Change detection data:

>>

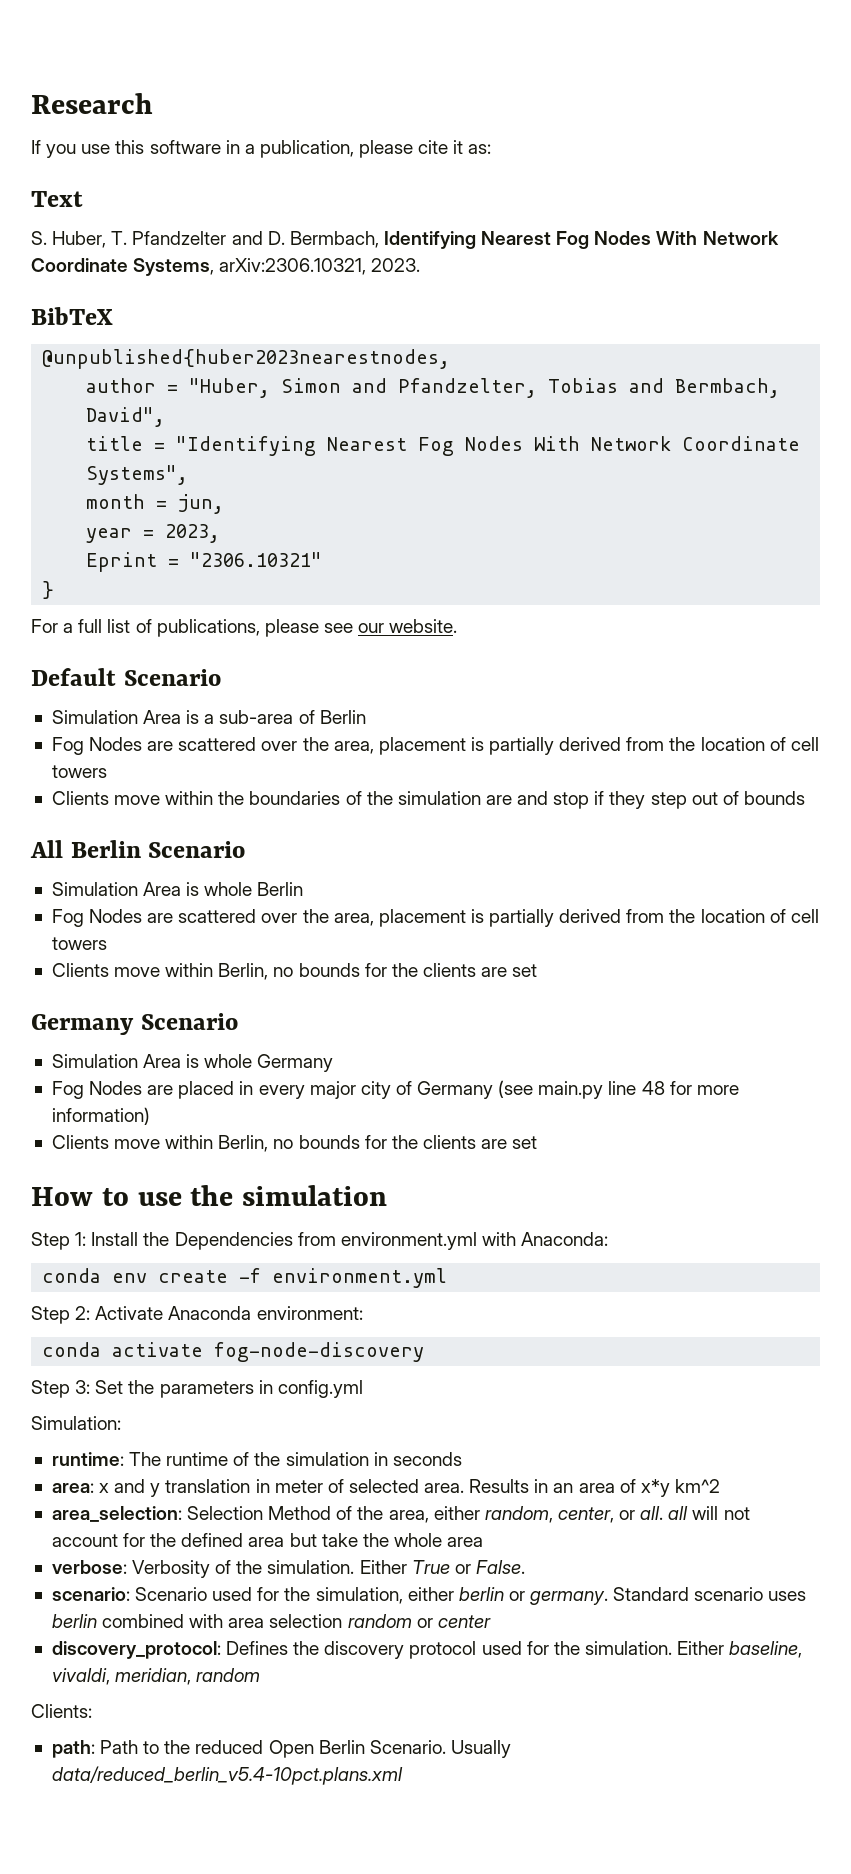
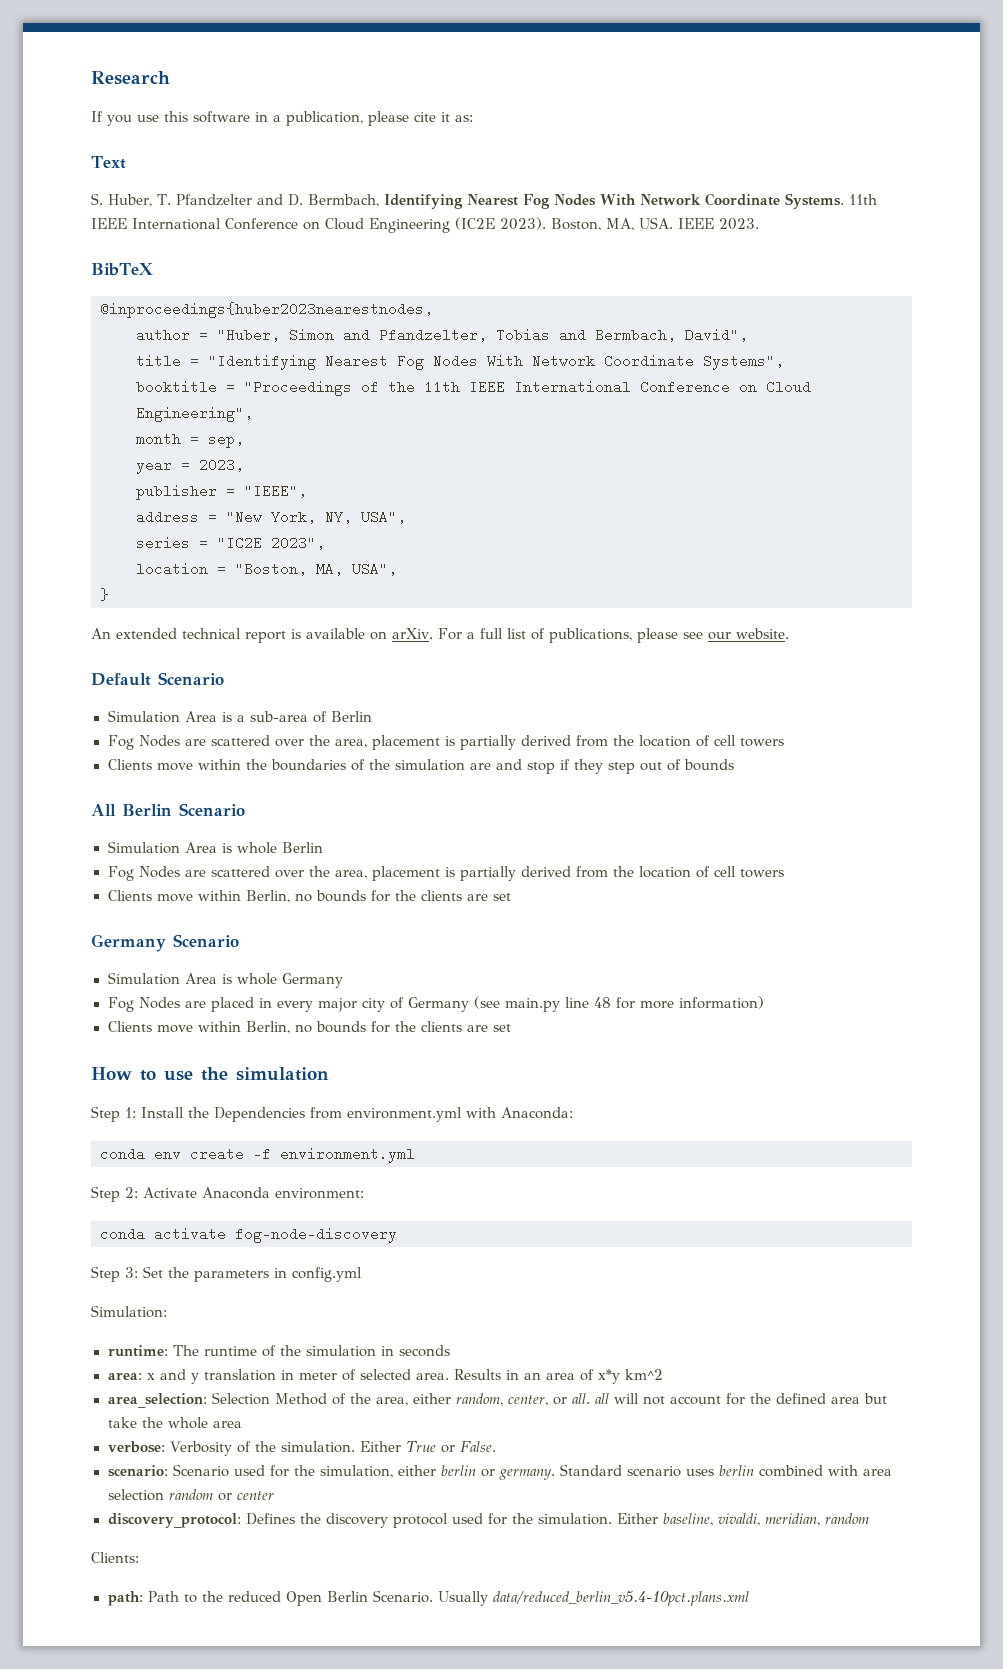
- S. Huber, T. Pfandzelter and D. Bermbach, Identifying Nearest Fog Nodes With Network Coordinate Systems, arXiv:2306.10321, 2023.
+ S. Huber, T. Pfandzelter and D. Bermbach, Identifying Nearest Fog Nodes With Network Coordinate Systems. 11th IEEE International Conference on Cloud Engineering (IC2E 2023). Boston, MA, USA. IEEE 2023.
- @unpublished{huber2023nearestnodes,
+ @inproceedings{huber2023nearestnodes,
+ booktitle = "Proceedings of the 11th IEEE International Conference on Cloud Engineering",
- month = jun,
+ month = sep,
- Eprint = "2306.10321"
+ publisher = "IEEE",
+ address = "New York, NY, USA",
+ series = "IC2E 2023",
+ location = "Boston, MA, USA",
  }
- For a full list of publications, please see our website.
+ An extended technical report is available on arXiv. For a full list of publications, please see our website.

<<

Problem to solve:
Exact repetition of the data is needed, with no images retained.

Exercise output:
- S. Huber, T. Pfandzelter and D. Bermbach, Identifying Nearest Fog Nodes With Network Coordinate Systems, arXiv:2306.10321, 2023.
+ S. Huber, T. Pfandzelter and D. Bermbach, Identifying Nearest Fog Nodes With Network Coordinate Systems. 11th IEEE International Conference on Cloud Engineering (IC2E 2023). Boston, MA, USA. IEEE 2023.
- @unpublished{huber2023nearestnodes,
+ @inproceedings{huber2023nearestnodes,
+ booktitle = "Proceedings of the 11th IEEE International Conference on Cloud Engineering",
- month = jun,
+ month = sep,
- Eprint = "2306.10321"
+ publisher = "IEEE",
+ address = "New York, NY, USA",
+ series = "IC2E 2023",
+ location = "Boston, MA, USA",
  }
- For a full list of publications, please see our website.
+ An extended technical report is available on arXiv. For a full list of publications, please see our website.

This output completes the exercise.